F.E.: Renê Velmont (Dalton Vigh) também é dono e cozinheiro do restaurante francês, Le Velmont. Mas é o par romântico da protagonista nem tão jovem de Fina Estampa.

7)   S.D.: Rita de Cássia (Adriana Lessa) era constantemente espancada pelo marido violento, Cigano (Ronnie Marruda). Sua filha era a espevitada funkeira, Lady Daiane (Jéssica Sodré).

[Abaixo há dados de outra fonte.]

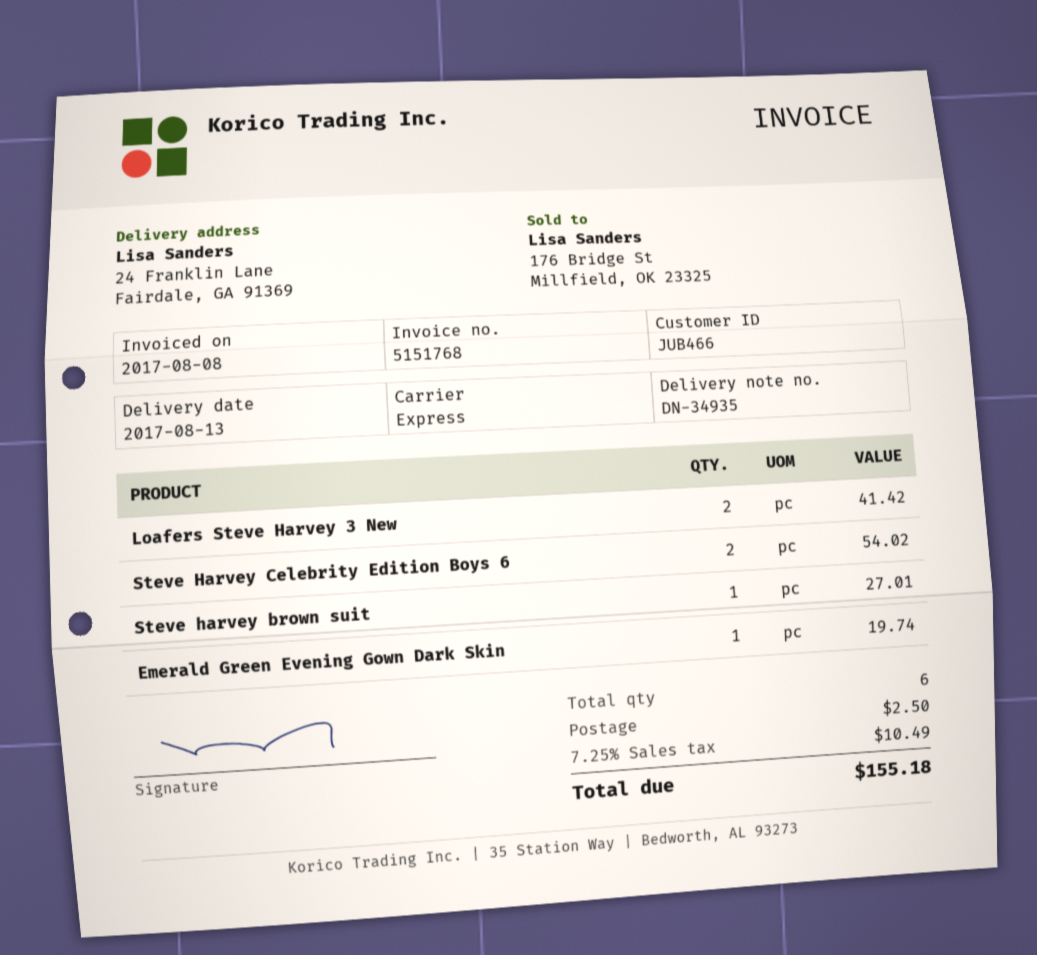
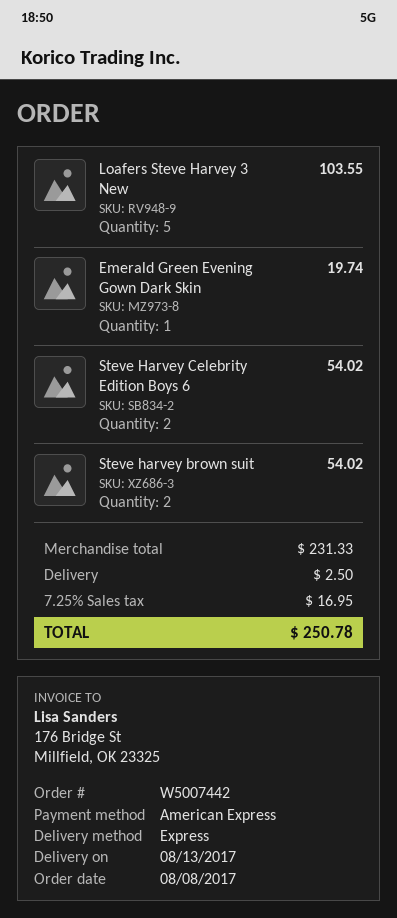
Loafers Steve Harvey 3 New: 2 for 41.42 -> 5 for 103.55
Steve harvey brown suit: 1 for 27.01 -> 2 for 54.02
tax: 7.25% = 10.49 -> 7.25% = 16.95
total: 155.18 -> 250.78

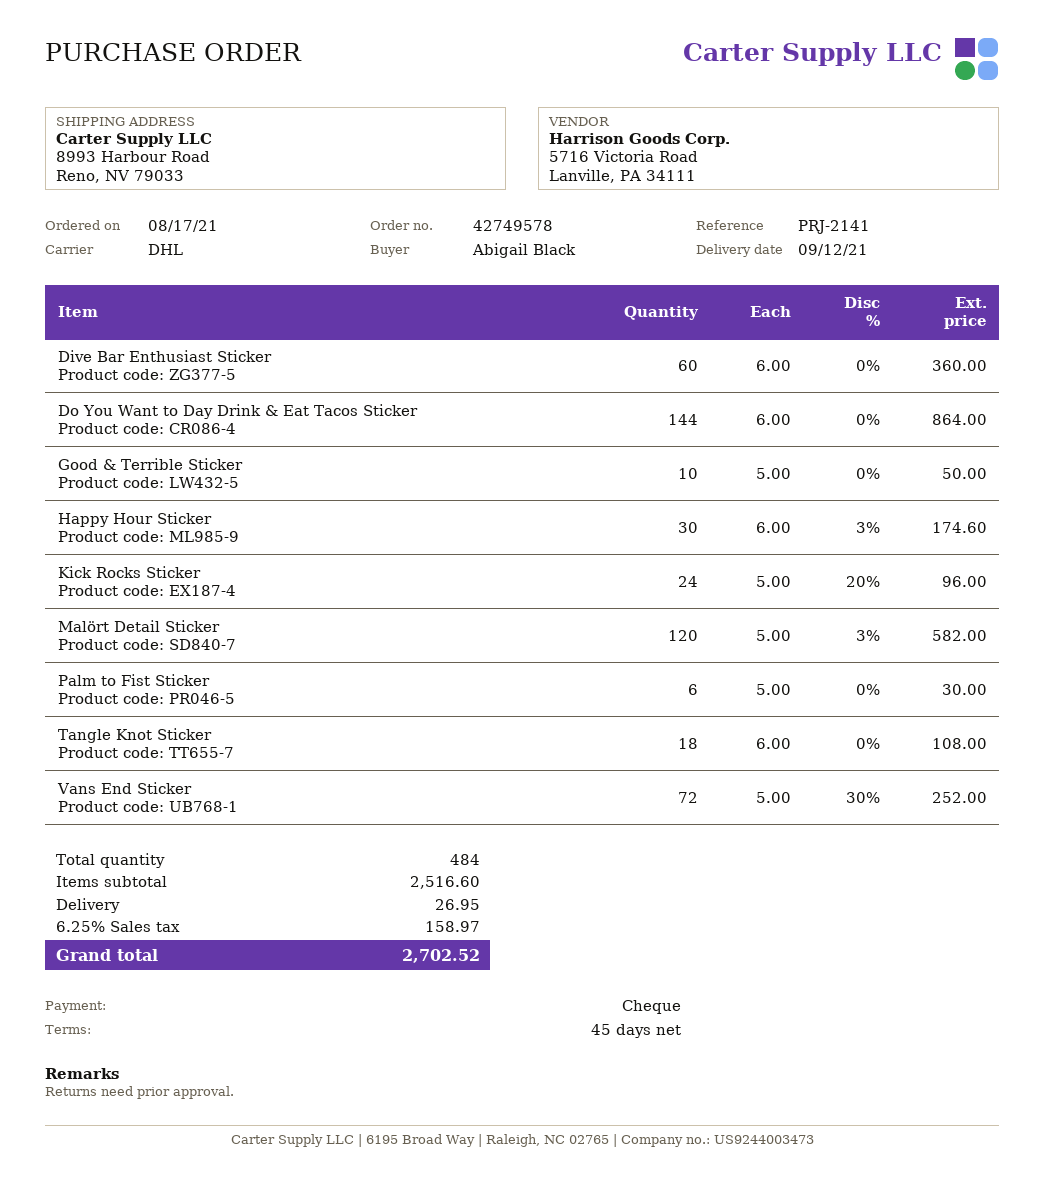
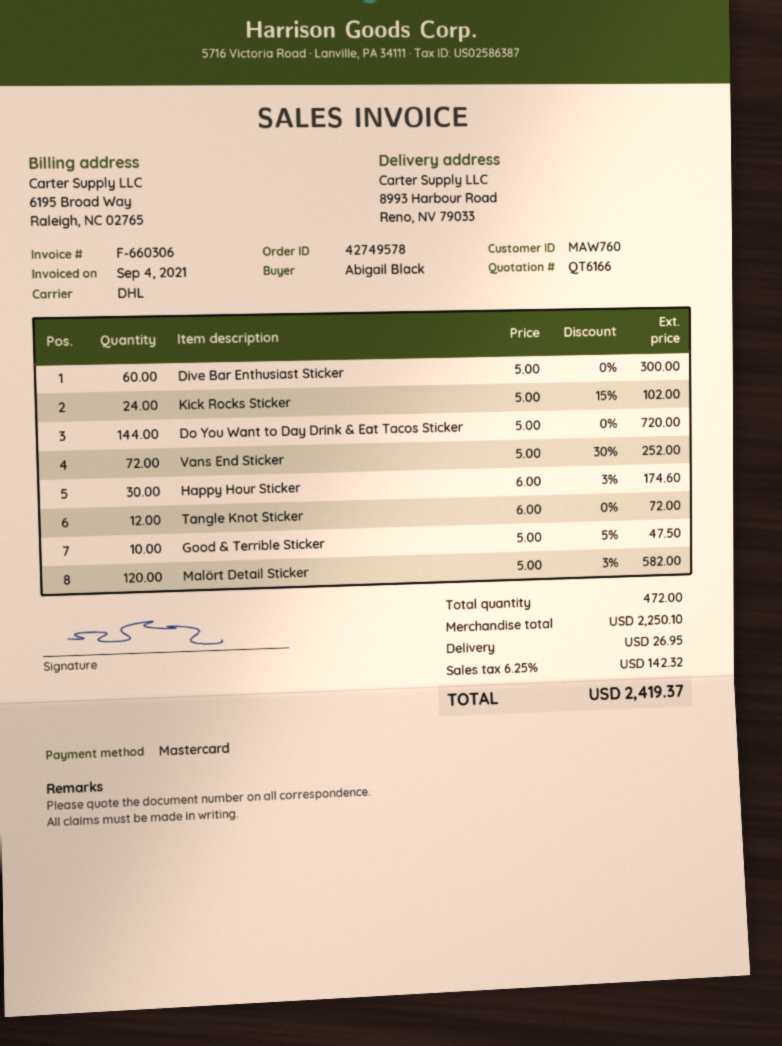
payment method: cheque -> Mastercard
Dive Bar Enthusiast Sticker: 60 x 6.00 = 360.00 -> 60 x 5.00 = 300.00
Do You Want to Day Drink & Eat Tacos Sticker: 144 x 6.00 = 864.00 -> 144 x 5.00 = 720.00
Good & Terrible Sticker: 10 x 5.00 = 50.00 -> 10 x 5.00 - 5% = 47.50
Kick Rocks Sticker: 24 x 5.00 - 20% = 96.00 -> 24 x 5.00 - 15% = 102.00
Palm to Fist Sticker: 6 x 5.00 = 30.00 -> none
Tangle Knot Sticker: 18 x 6.00 = 108.00 -> 12 x 6.00 = 72.00
total quantity: 484 -> 472
subtotal: 2516.60 -> 2250.10
tax: 6.25% = 158.97 -> 6.25% = 142.32
total: 2702.52 -> 2419.37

F.E.: Celeste (Dira Paes) passou anos apanhando de Baltazar, mas, assim como, Rita se rebelou contra seu algoz.  É mãe da funkeira sem juízo, Solange (Carol Macedo).

8)   S.D.: Shao Lin/ Políbio (Leonardo Miggiorim) era um “marginalzinho” de quinta categoria…

F.E.:… Assim como o michê picareta do Leandro (Rodrigo Simas).

Patrícia (Adriana Birolli) e Isabel (Carolina Dieckmann) - Foto: Divulgação

9)   S.D.: Isabel era a filha centrada, responsável e trabalhadeira da doida da Nazaré.

F.E.: Patrícia (Adriana Birolli) é a filha centrada, responsável e estudiosa da doida da Tereza Cristina.

Crodoaldo (Marcelo Serrado) e Alfred (Ítalo Rossi) - Foto: Divulgação

 

10)   S.D.: Alfred (Ítalo Rossi) era o mordomo devotado de milady Gisela Couto (Ângela Vieira). Já Ubiracy (Luiz Henrique Nogueira) era o gay divertido, afetado e gente boa da trama.

F.E.: Crodoaldo Valério (Marcelo Serrado) resume as características de Alfred e Bira, elevadas à potência máxima.